[Opening Provided information section]

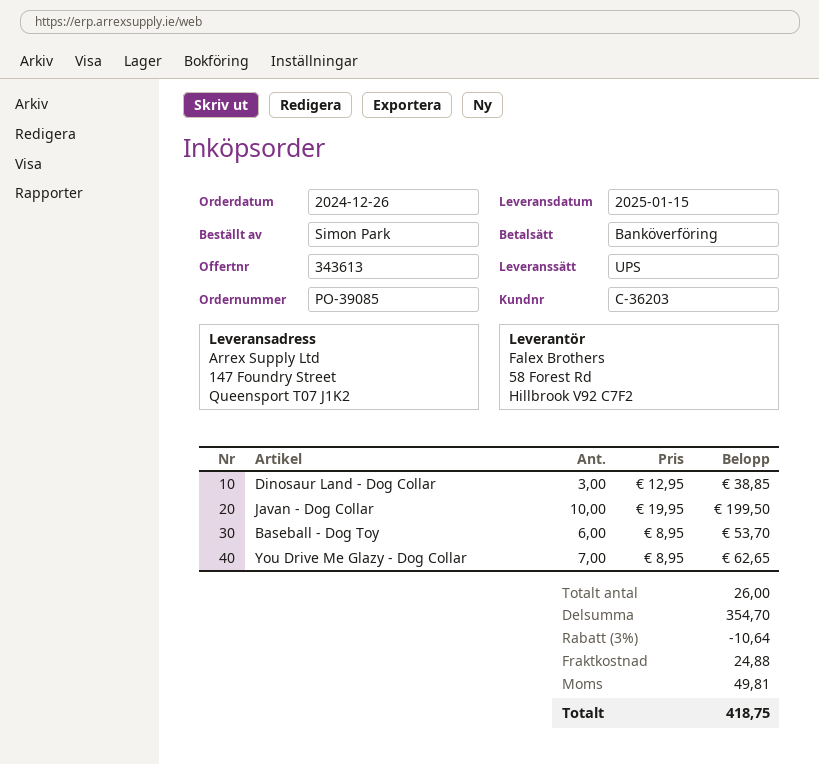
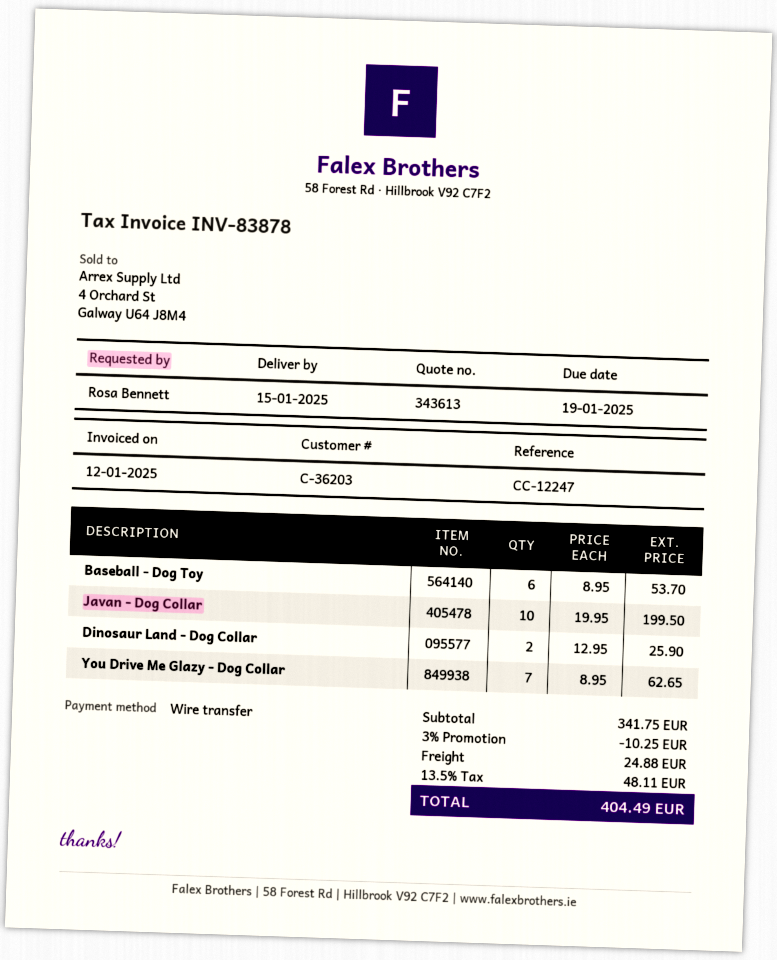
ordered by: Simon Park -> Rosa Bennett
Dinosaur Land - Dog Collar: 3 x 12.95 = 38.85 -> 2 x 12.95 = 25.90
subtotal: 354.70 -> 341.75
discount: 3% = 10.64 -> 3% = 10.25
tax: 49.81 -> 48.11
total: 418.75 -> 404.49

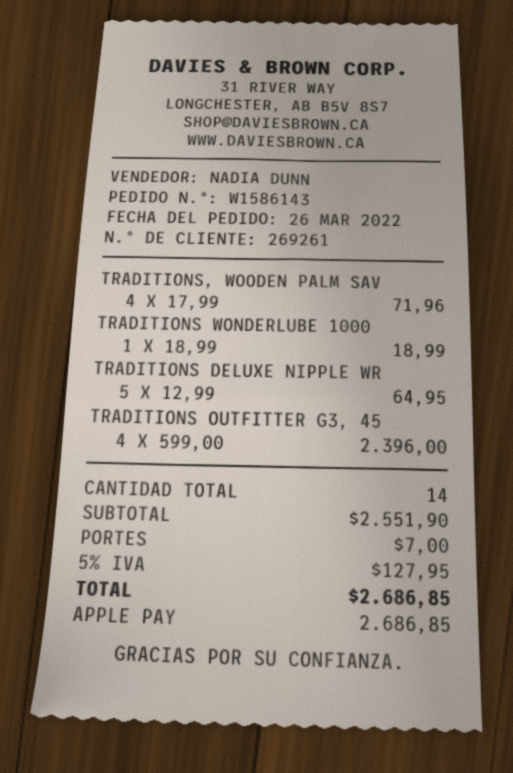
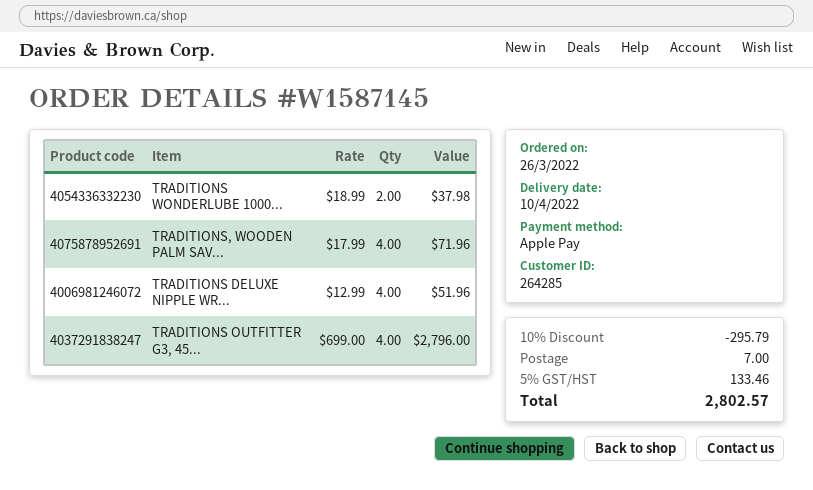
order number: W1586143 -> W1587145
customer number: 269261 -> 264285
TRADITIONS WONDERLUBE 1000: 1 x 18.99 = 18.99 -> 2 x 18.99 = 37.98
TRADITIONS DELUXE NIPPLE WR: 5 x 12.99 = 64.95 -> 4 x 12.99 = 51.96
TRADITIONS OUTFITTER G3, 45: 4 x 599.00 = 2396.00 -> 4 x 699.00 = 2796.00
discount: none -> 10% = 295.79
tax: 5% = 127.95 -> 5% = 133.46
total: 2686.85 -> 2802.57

[Closing Provided information section]

→ **Task to complete**
Look through the entries and work out how many lines have the word "TRADITIONS" in them; reply with that number only.

→ **Task solution**
3